A call for action in a changed and global world

Published on 12 Apr 2010

The banking landscape has changed profoundly since the liquidity crisis that started mid 2007, the collapse of Lehman Brothers in September 2008, and its effect on the "real" economy. During the crisis, liquidity in the international transaction system evaporated as a consequence of trust issues between banks, the complexity of interconnected systems, and the difficulty in alignments of operational practices.

The list of banks that failed, were forced into mergers or rescued is long. Equally, many other banks were well prepared and are now ready to capitalize on new opportunities. The question is: where is your bank at, will it survive the next crisis, and what can you do about it?

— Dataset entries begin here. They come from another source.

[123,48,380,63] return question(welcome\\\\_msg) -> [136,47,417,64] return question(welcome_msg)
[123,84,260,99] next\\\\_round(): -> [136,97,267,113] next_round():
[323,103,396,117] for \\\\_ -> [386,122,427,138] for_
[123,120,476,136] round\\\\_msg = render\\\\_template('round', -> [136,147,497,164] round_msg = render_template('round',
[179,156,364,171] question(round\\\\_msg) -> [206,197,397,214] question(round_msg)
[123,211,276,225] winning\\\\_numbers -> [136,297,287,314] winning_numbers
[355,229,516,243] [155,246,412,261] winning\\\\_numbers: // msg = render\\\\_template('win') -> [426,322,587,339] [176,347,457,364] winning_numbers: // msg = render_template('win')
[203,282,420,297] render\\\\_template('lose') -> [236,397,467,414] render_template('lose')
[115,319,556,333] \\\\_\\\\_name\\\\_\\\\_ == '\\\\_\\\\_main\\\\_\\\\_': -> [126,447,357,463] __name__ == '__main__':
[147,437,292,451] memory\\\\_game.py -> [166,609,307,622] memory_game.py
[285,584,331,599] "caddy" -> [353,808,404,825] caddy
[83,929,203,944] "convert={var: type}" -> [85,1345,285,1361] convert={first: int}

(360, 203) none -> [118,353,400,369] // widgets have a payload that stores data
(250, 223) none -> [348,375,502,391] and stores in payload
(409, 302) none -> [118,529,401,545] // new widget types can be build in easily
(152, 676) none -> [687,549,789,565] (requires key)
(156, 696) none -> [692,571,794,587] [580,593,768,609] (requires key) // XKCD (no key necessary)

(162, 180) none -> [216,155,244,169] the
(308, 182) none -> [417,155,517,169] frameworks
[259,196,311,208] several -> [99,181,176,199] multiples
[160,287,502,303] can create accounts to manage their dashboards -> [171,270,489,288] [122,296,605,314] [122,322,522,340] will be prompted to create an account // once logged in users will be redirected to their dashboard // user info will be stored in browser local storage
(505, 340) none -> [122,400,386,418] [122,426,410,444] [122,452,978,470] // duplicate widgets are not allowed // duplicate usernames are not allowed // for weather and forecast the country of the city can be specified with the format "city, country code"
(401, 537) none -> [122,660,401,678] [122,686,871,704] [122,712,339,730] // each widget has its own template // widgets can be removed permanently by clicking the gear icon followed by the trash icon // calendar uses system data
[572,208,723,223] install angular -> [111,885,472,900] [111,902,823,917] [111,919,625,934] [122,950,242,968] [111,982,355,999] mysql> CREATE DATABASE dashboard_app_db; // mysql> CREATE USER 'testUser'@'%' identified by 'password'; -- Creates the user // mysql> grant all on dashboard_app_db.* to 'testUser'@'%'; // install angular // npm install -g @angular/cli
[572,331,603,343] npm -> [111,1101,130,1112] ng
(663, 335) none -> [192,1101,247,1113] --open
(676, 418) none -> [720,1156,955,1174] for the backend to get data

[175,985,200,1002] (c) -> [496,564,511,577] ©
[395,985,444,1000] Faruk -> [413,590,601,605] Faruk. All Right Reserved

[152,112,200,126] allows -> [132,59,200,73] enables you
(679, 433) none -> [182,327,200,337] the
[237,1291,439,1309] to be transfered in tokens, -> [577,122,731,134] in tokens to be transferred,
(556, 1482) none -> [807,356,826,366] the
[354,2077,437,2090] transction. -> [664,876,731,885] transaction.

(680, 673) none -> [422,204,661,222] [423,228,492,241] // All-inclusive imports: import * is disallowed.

To help address these questions, SWIFT published a white paper on managing liquidity risk, identifying gaps in current practices and suggesting areas for banks to improve. Very pragmatically, whilst liquidity risk must be tackled top-down and calculated bottom-up, there are two dimensions that underpin everything else and that can be addressed right now: improve your intra-day liquidity visibility and improve your liquidity forecasting capability.

In addition, the paper calls for more industry dialogue with a view to developing collaborative solutions.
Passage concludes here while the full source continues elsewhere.